— ASSIGNMENT —
Transcribe the records below in their entirety, and leave out each image.

— THE RECORDS —
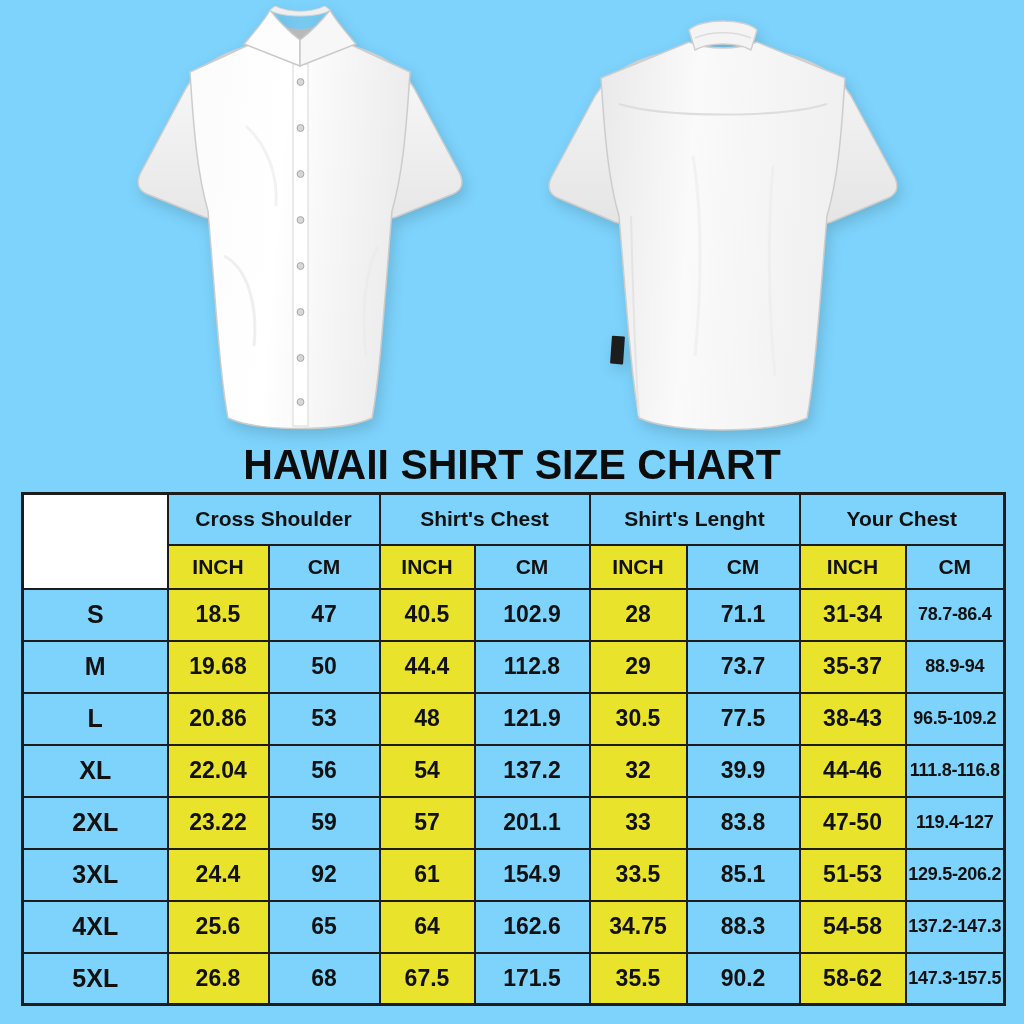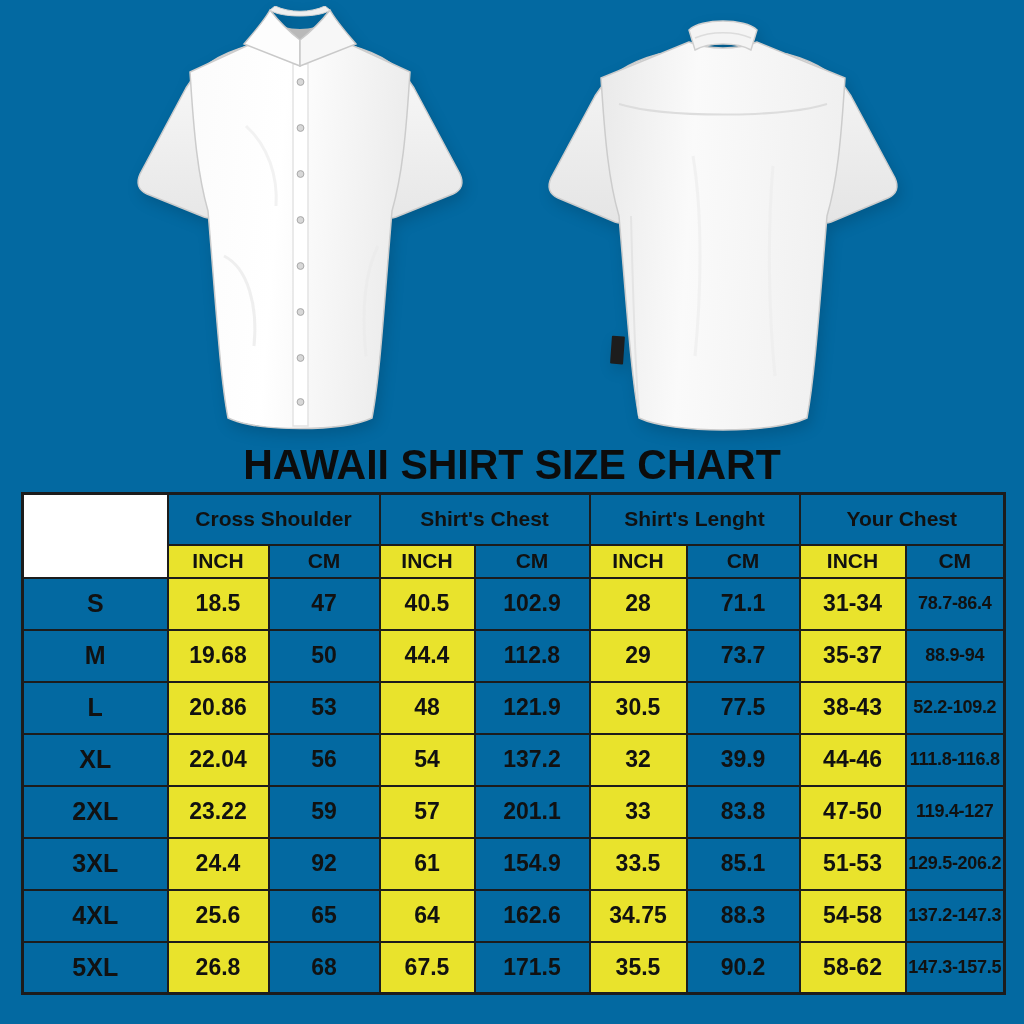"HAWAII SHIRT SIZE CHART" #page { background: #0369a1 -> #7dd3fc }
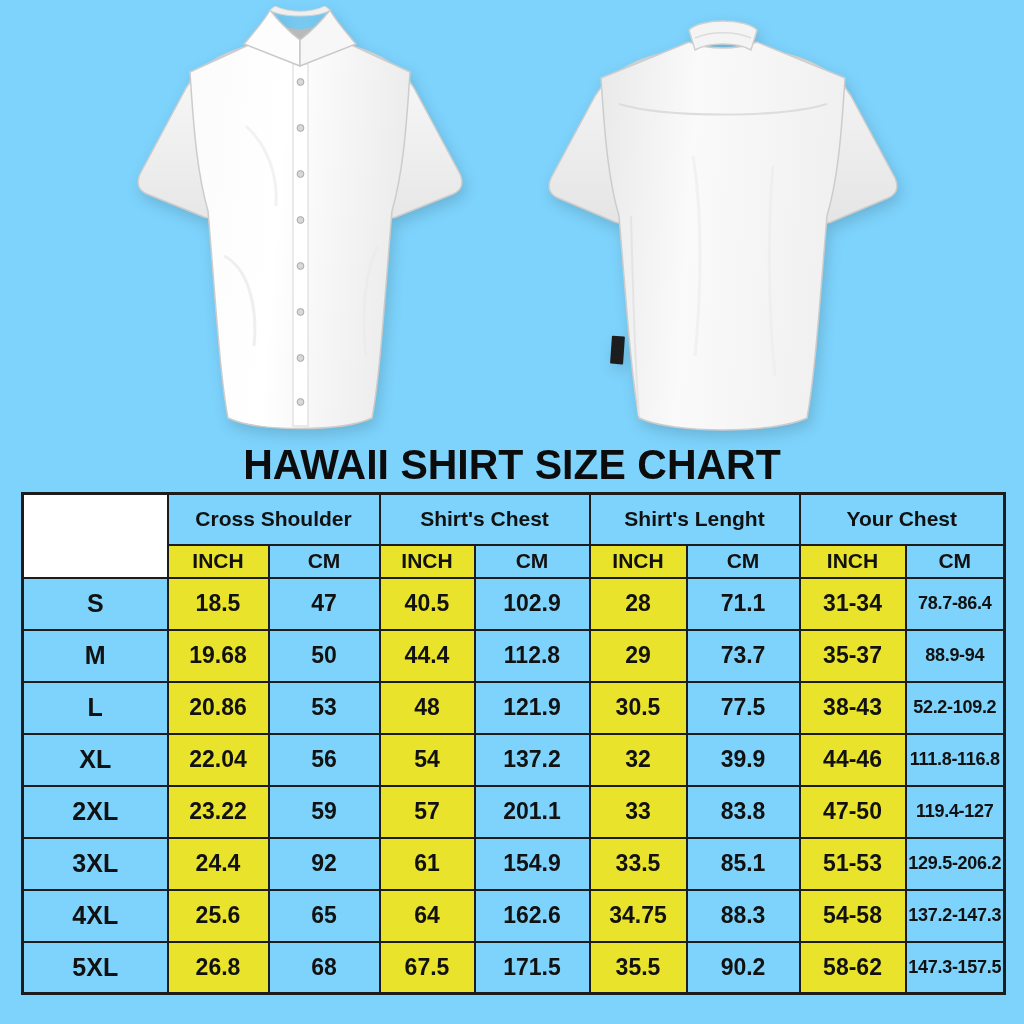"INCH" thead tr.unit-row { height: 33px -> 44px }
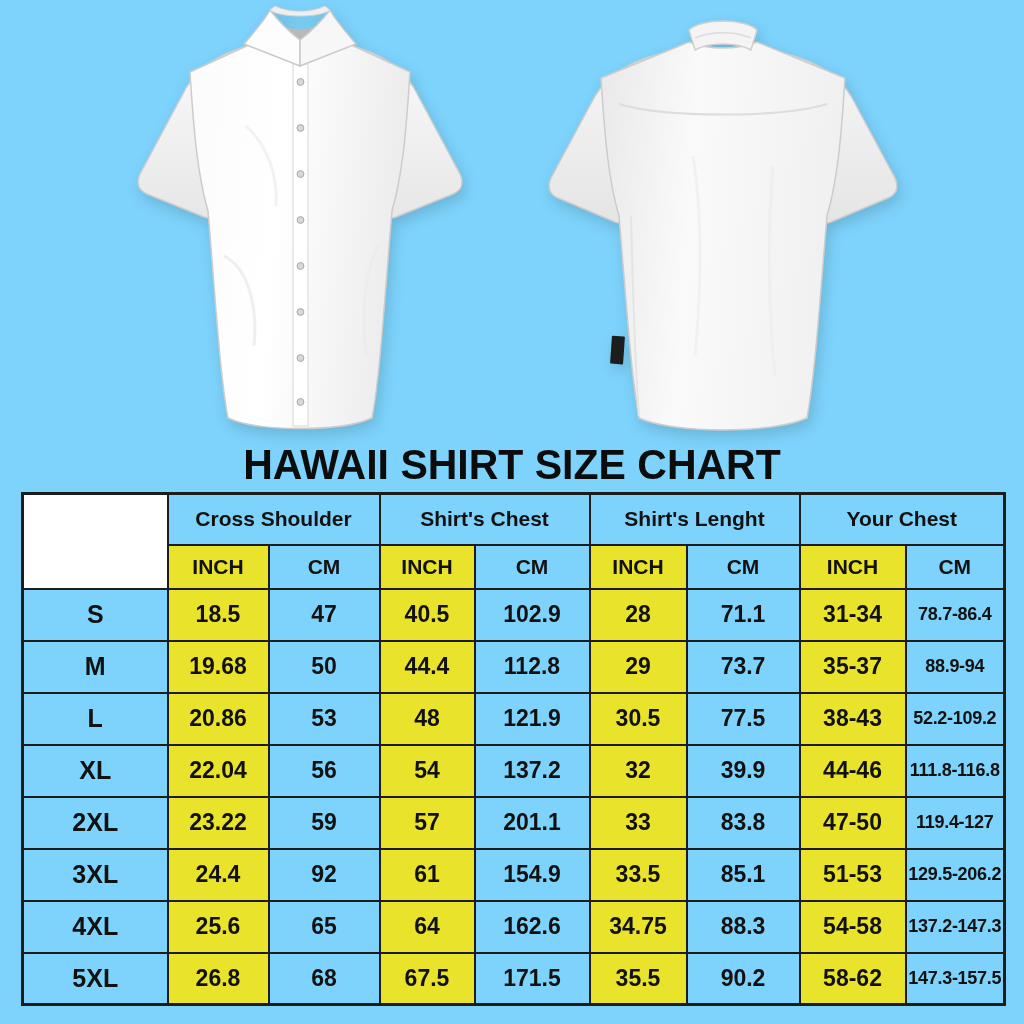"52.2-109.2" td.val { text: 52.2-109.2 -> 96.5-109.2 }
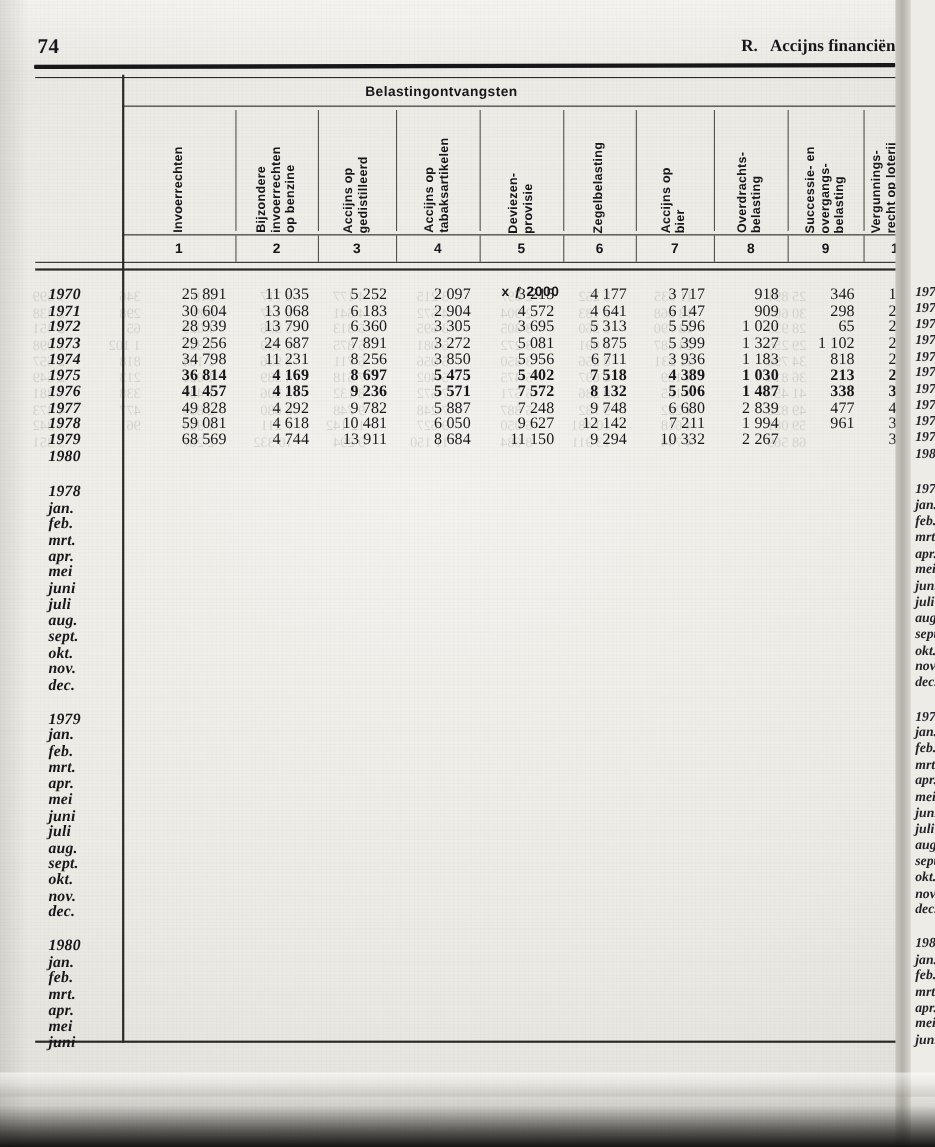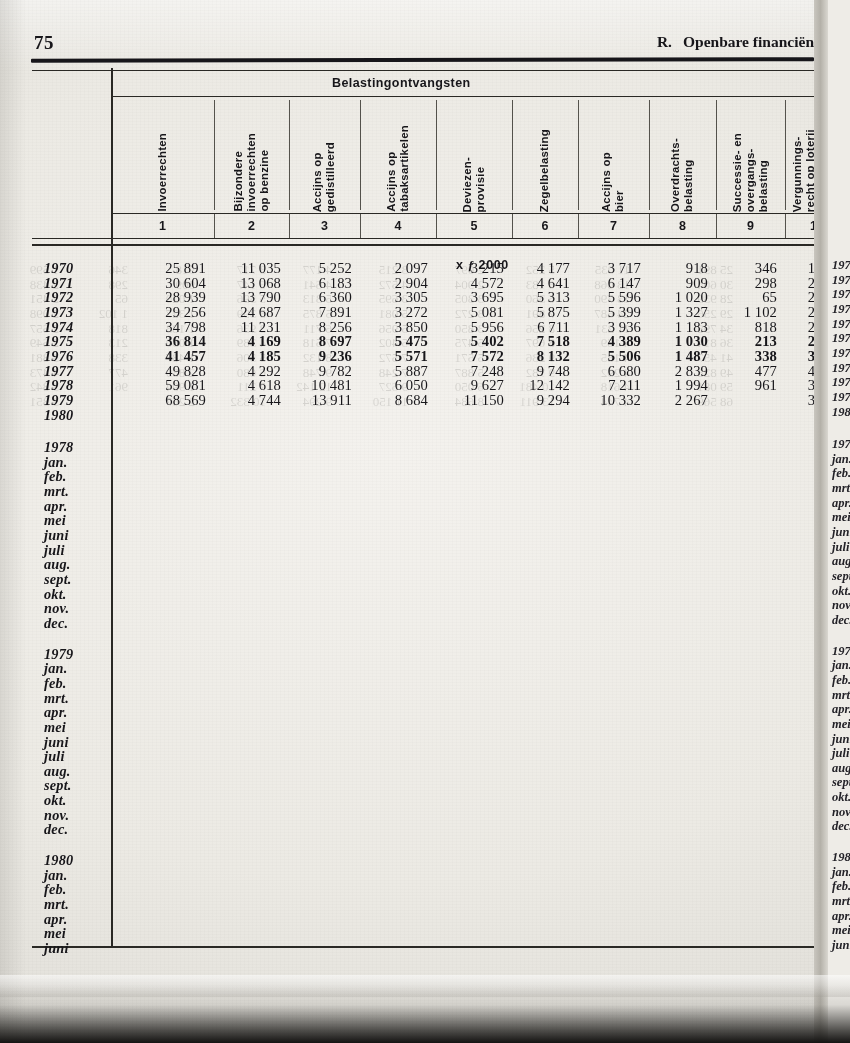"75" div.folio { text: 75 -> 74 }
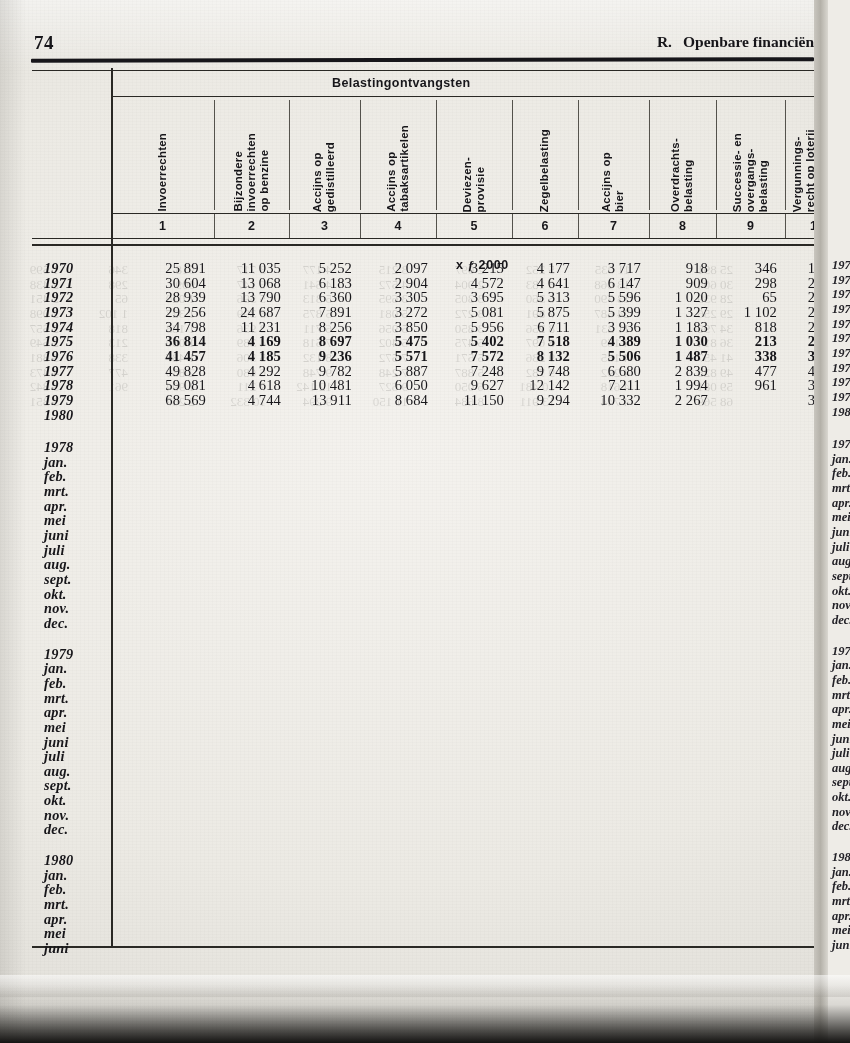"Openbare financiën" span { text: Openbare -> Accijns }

— YOUR RESPONSE —
"HAWAII SHIRT SIZE CHART" #page { background: #0369a1 -> #7dd3fc }
"INCH" thead tr.unit-row { height: 33px -> 44px }
"52.2-109.2" td.val { text: 52.2-109.2 -> 96.5-109.2 }
"75" div.folio { text: 75 -> 74 }
"Openbare financiën" span { text: Openbare -> Accijns }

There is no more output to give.